The company’s branding plays a significant role in this ambition, designed to establish it as a new voice that’s still rooted in the traditional publishing world. Zette’s identity embraces traditional newspaper visual language through its colours—a throwback to the CMYK cartridges used in printing presses—as well as its wordmark, which is a reconsidered version of classic headline fonts.
Even the company’s name is derived from the history of publishing, referencing the French word for newspaper, gazette, which is itself derived from the Italian phrase gazeta de la novità—referring to the half-penny coin used to pay for the day’s newspaper. “It was always pay-per-view, even from the beginning,” says Zhu, “we’re just bringing that into the 21st century.”
“Every generation reinvents media with its own spin, and I think each generation will continue to do that down the line as well.”

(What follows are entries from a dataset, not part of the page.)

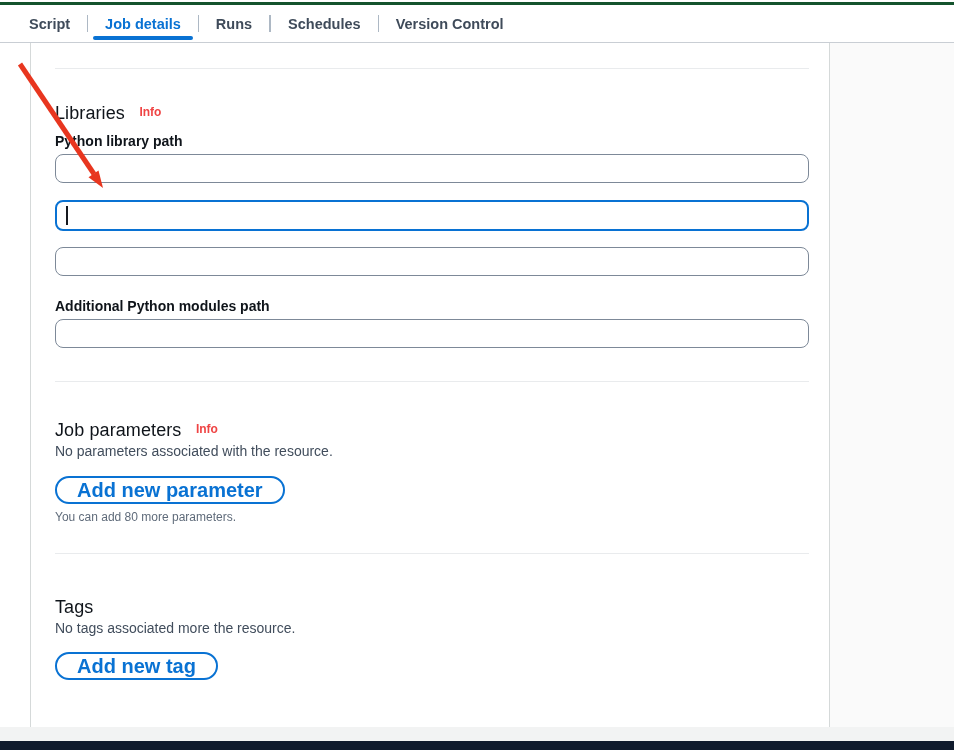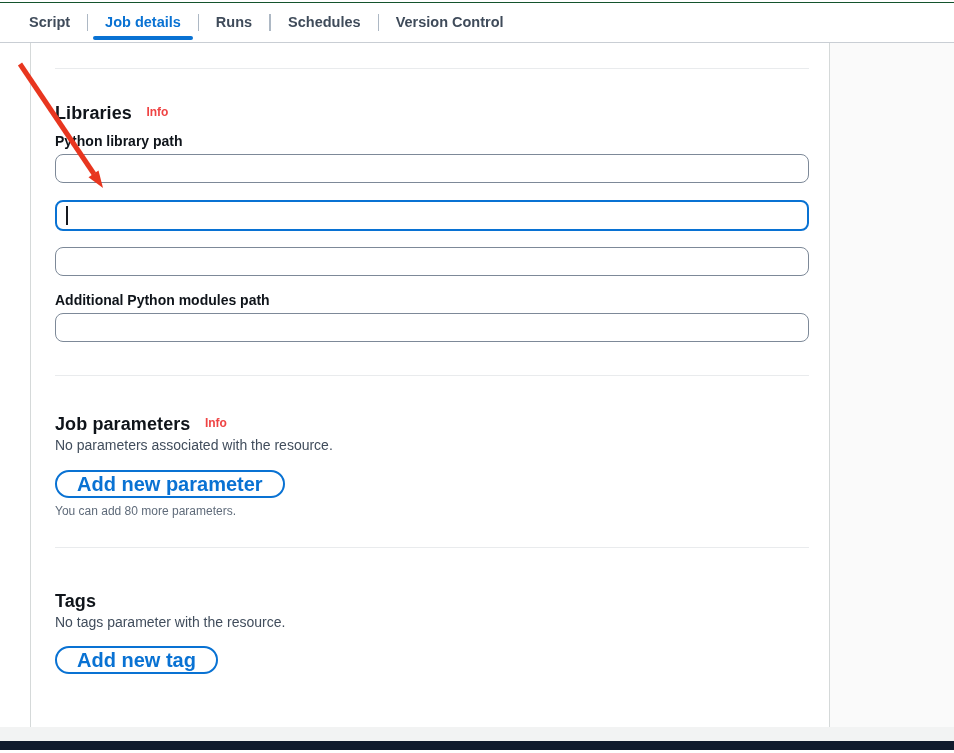--- a/index.html
+++ b/index.html
@@ -18,7 +18,7 @@
     display: flex;
     align-items: stretch;
     height: 41px;
-    border-top: 1px solid #14532d;
+    border-top: 3px solid #14532d;
     border-bottom: 1px solid #c9ced4;
     padding-left: 12px;
     background: #ffffff;

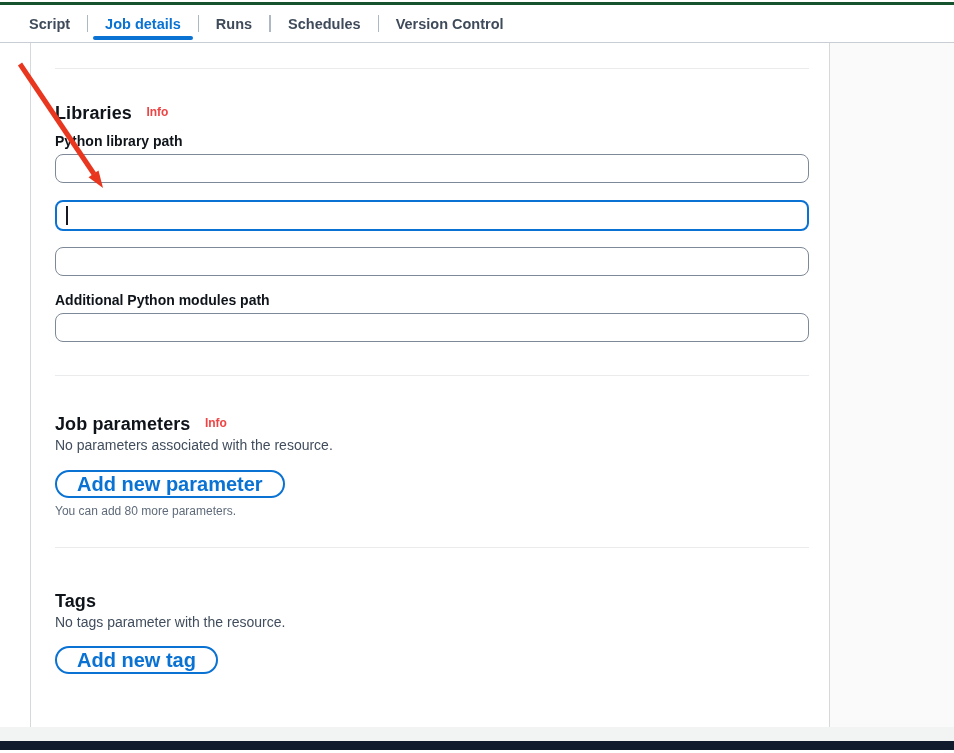--- a/index.html
+++ b/index.html
@@ -68,7 +68,7 @@
     display: inline-block;
     font-size: 18px;
     line-height: 22px;
-    font-weight: 700;
+    font-weight: 400;
     color: #0f141a;
     letter-spacing: 0.1px;
   }

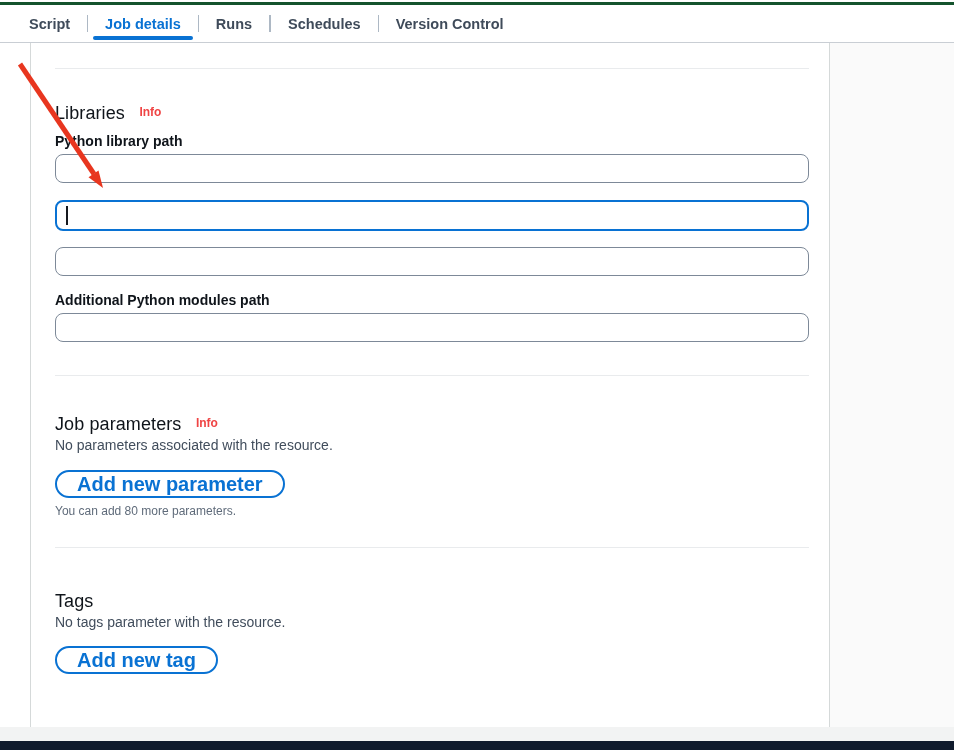--- a/index.html
+++ b/index.html
@@ -86,7 +86,7 @@
   .field { margin-top: 17px; }
   .field.f1 { margin-top: 9px; }
   .field.f3 { margin-top: 16px; }
-  .field.f4 { margin-top: 16px; }
+  .field.f4 { margin-top: 22px; }
   .field label {
     display: block;
     font-size: 14px;

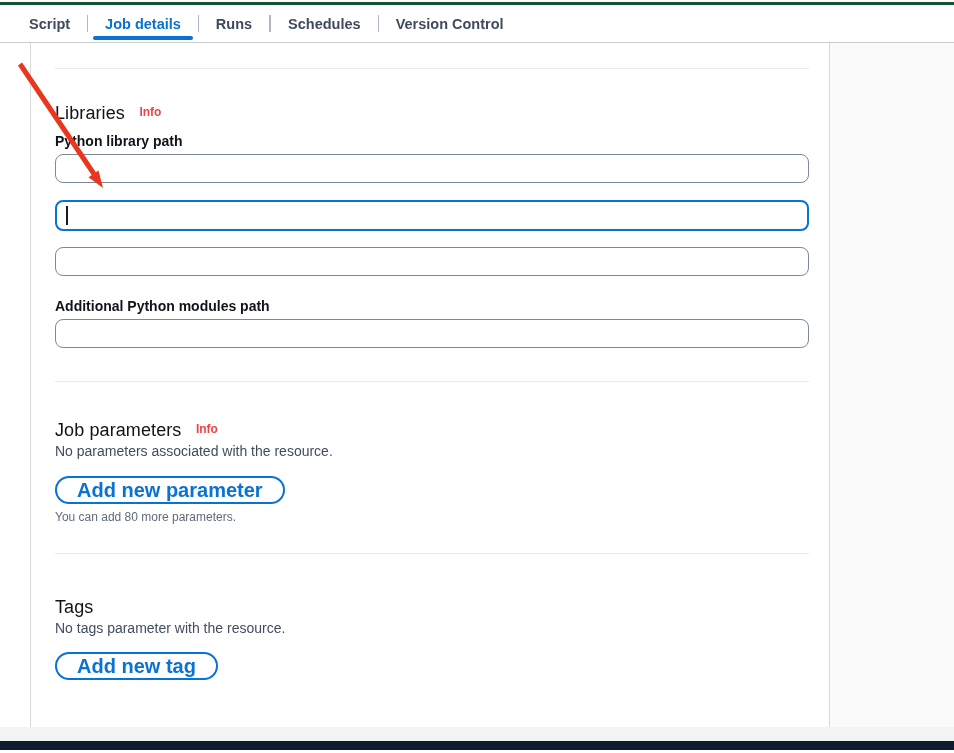--- a/index.html
+++ b/index.html
@@ -229,7 +229,7 @@
       <div class="heading-row hr3">
         <h2>Tags</h2>
       </div>
-      <p class="empty-text">No tags parameter with the resource.</p>
+      <p class="empty-text">No tags associated more the resource.</p>
       <button class="pill-button tag-btn">Add new tag</button>
     </div>
   </section>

“There’s a need for trusted, interesting, diverse, personalised content in the market, which is something that existing players are not doing well at the moment. That’s where Zette comes in.
“Every generation reinvents media with its own spin, and I think each generation will continue to do that down the line as well,” she continues. “I’m one in a long line of news entrepreneurs that will keep pushing the industry forward, and I’m confident that no matter what happens in the future, news media will find a way to persevere in new and innovative forms. We’ve evolved a long way from the stone slab, and will continue to evolve a long way well into the future.”